基于语义增强与边界感知的交通场景下目标检测方法研究

CASIA OpenIR > 毕业生 > 博士学位论文

	基于语义增强与边界感知的交通场景下目标检测方法研究
	王晓莲
	2022-08-19
页数	132
学位类型	博士
中文摘要	随着交通监控系统的普及与自动驾驶技术的发展，交通场景下的图像视频数据呈现爆炸式的增长，需要依赖计算机视觉技术来对海量数据进行快速分析与处理。目标检测是众多高层视觉任务的基础，从图像视频中准确地识别出各类交通目标并获取它们的位置，可以为下游任务如道路异常检测、轨迹跟踪及目标重识别等提供重要的基础信息，因此设计准确的目标检测算法对于智能交通的发展、公共安全的维护等方面具有重要意义。
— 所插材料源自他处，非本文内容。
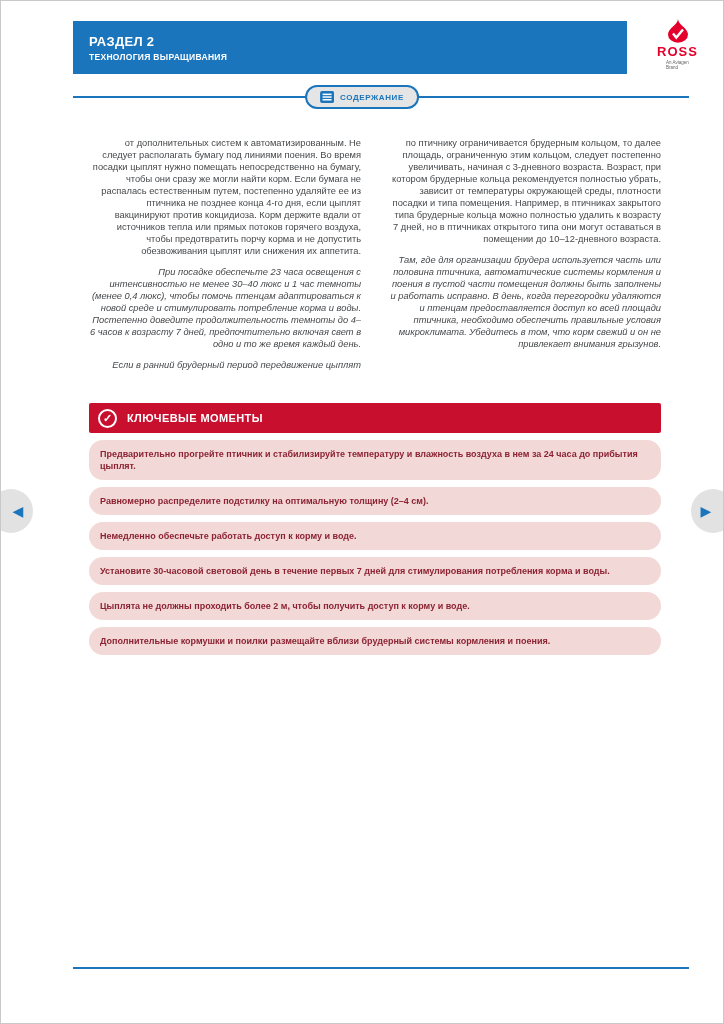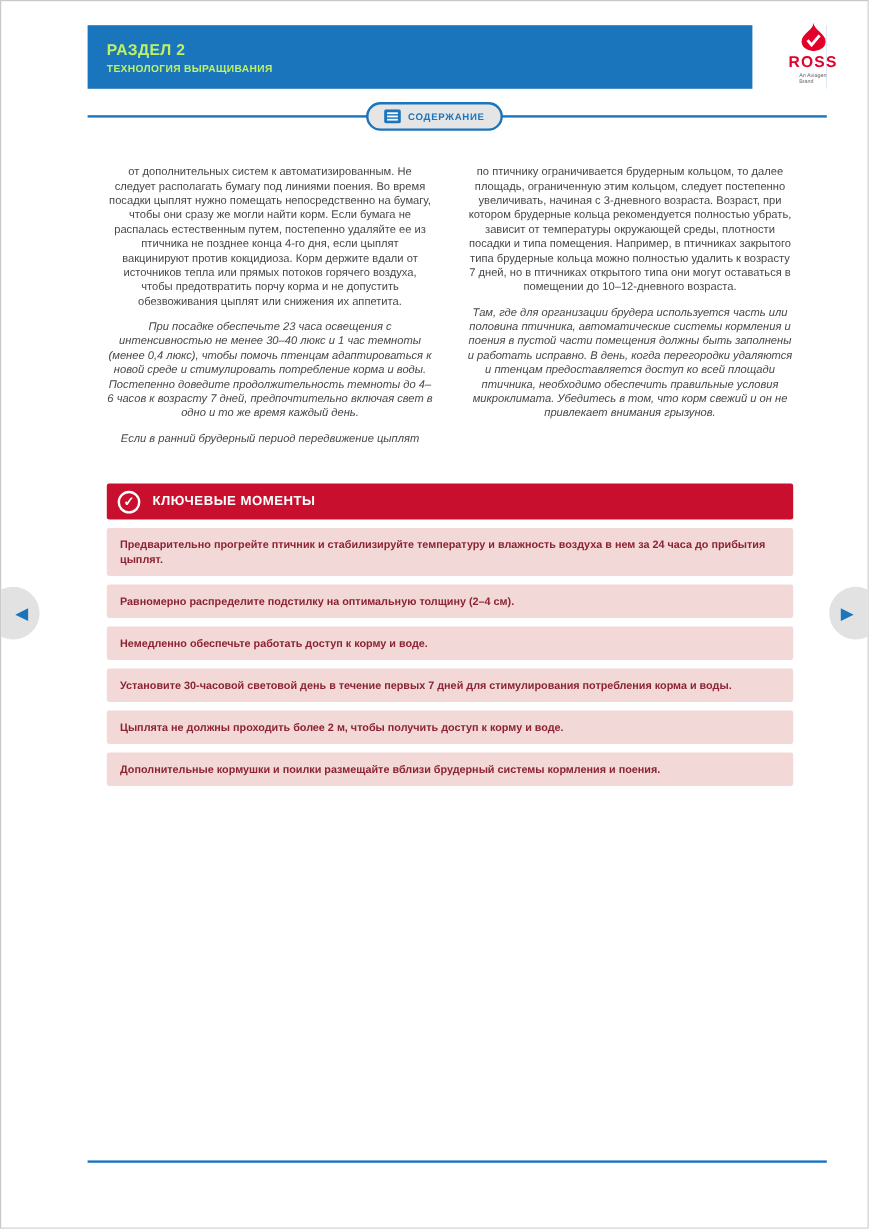--- a/index.html
+++ b/index.html
@@ -17,21 +17,21 @@
   }
 
   
   .header-band {
     position: absolute;
     left: 72px; top: 20px;
     width: 616px; height: 53px;
     background: var(--header-blue, #1b75bc);
     display: flex; flex-direction: column; justify-content: center;
     padding-left: 16px;
-    color: #bef264;
+    color: #ffffff;
   }
   .section-title { font-size: 13px; font-weight: bold; letter-spacing: 0.3px; }
   .section-subtitle { font-size: 8.5px; font-weight: bold; letter-spacing: 0.3px; margin-top: 3px; }
 
   .logo-box {
     position: absolute;
     right: 34px; top: 10px;
     width: 62px; height: 66px;
     background: #ffffff;
     display: flex; flex-direction: column; align-items: center; justify-content: center; padding-left: 39px;
@@ -64,21 +64,21 @@
     font-size: 8px; font-weight: bold; letter-spacing: 0.6px;
   }
 
   
   .body-columns {
     position: absolute;
     left: 88px; top: 136px;
     width: 572px;
     display: flex; gap: 28px;
   }
-  .col { width: 272px; font-size: 9.3px; line-height: 12px; color: #45484b; text-align: center; }
+  .col { width: 272px; font-size: 9.3px; line-height: 12px; color: #45484b; text-align: right; }
   .col p + p { margin-top: 9px; font-style: italic; }
 
   
   .key-points { position: absolute; left: 88px; top: 402px; width: 572px; }
   .kp-header {
     background: var(--banner-red, #c8102e);
     height: 30px;
     border-radius: 2px;
     display: flex; align-items: center; gap: 10px;
     padding: 0 9px;
@@ -87,21 +87,21 @@
     width: 19px; height: 19px;
     border: 2px solid #ffffff; border-radius: 50%;
     color: #ffffff;
     display: flex; align-items: center; justify-content: center;
     font-size: 11px; font-weight: bold;
   }
   .kp-title { color: #ffffff; font-size: 11px; font-weight: bold; letter-spacing: 0.4px; }
   .kp-item {
     margin-top: 7px;
     background: var(--row-pink, #f3d8d8);
-    border-radius: 2px;
+    border-radius: 14px;
     padding: 8px 11px;
     font-size: 9px; font-weight: bold; line-height: 12px;
     color: var(--row-text, #8c2332);
   }
 
   
   .nav-button {
     position: absolute;
     top: 488px;
     width: 44px; height: 44px;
近年来随着深度学习的发展，通用目标检测技术取得了巨大进展，但交通场景下的目标检测仍面临一系列的问题：环境中丰富的背景物体会带来大量的干扰信息，易产生背景误检；单阶段检测器难以应对复杂场景下训练样本发生的属性变化，易产生物体漏检；常用的回归式检测模型缺少对空间特征的约束与学习，物体定位精度有限。针对上述问题，本文从特征语义增强和物体边界感知两个角度进行研究，通过引导检测器进行良好的特征学习来改善目标检测性能。本文主要的研究内容和创新贡献如下： 1、针对交通监控场景下复杂背景带来的信息干扰问题，提出了一种运动语义增强的车辆检测方法。该方法的核心思想是利用区别于静止背景的物体运动信息来增强前景物体特征并抑制背景，但其中的难点在于如何在利用运动语义进行注意力引导的同时避免静止前景目标被当作背景而受到错误抑制。为此模型采用了一种包含表观分支与运动分支的双分支并行结构，首先将运动语义的嵌入与对特征的作用进行分离；然后在双分支间构建交叉注意力，将运动分支中经运动语义增强的高响应前景特征传递到表观分支，引导后者进行高效的全前景目标学习。在公开数据集上的实验结果表明，提出的方法可以在缓解背景信息干扰的同时有效提高网络对全前景目标的感知能力，使模型的检测性能得到了改善。 2、针对单阶段检测器负训练样本发生属性变化、影响模型学习有区分力的前景/背景特征的问题，提出了一种基于一致性负样本挖掘的目标检测训练方法。该方法的核心在于提出了一种一致性负样本挖掘损失来调整样本的训练注意力，从而改善目标检测器的优化过程。首先根据负样本锚框的无监督回归表现，从负样本集合中挖掘出稳定具有背景属性的一致性负样本，剩余表现出前景属性的负样本则为有偏负样本；然后根据负样本的背景类信息熵修正原分类损失函数，通过降低有偏负样本的损失权重削弱其训练注意力，减少模型在前景/背景特征学习上的冲突。在多个数据集上的实验结果表明，提出的方法可以有效改善提取的前景与背景特征并提高模型的检测性能。 3、针对回归式检测器空间细节感知能力较弱、一维坐标监督无法充分约束模型对空间特征进行有效学习的问题，提出了一种基于物体边界感知与边框进化的目标检测模型。该方法的核心在于将一维定位监督扩展到二维图像空间中，通过约束模型在图像域上学习物体边界敏感的空间信息，使模型显式感知物体边界并关注边界特征的学习。首先借鉴主动轮廓模型构建边框能量泛函，其中的能量项由卷积神经网络学习生成，从而将定位监督引入二维图像空间；然后将学得的边界敏感信息与模型的回归分支耦合，利用能量泛函的梯度更新来指引回归框不断进化到物体边缘。在多个公开数据集上的实验结果表明，空间信息与回归分支的联合学习可以有效改善模型提取的基础定位特征，提高模型的定位精度。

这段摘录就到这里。